### Change detection data

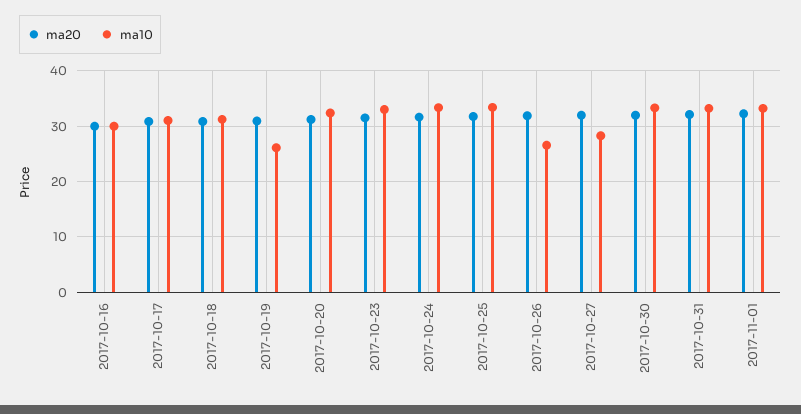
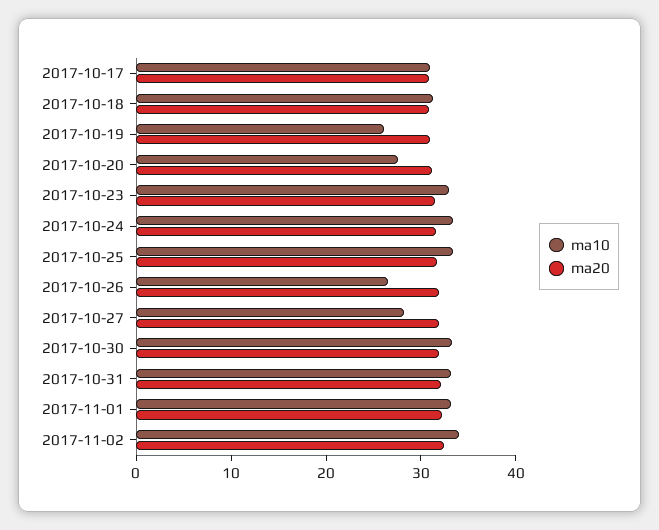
ma20, 2017-10-16: 30 -> none
ma10, 2017-10-16: 30 -> none
ma10, 2017-10-20: 32 -> 28
ma10, 2017-11-02: none -> 34
ma20, 2017-11-02: none -> 32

### Task instructions
With the pictures removed, print the entries above exactly.

### Answer for this exercise
ma20, 2017-10-16: 30 -> none
ma10, 2017-10-16: 30 -> none
ma10, 2017-10-20: 32 -> 28
ma10, 2017-11-02: none -> 34
ma20, 2017-11-02: none -> 32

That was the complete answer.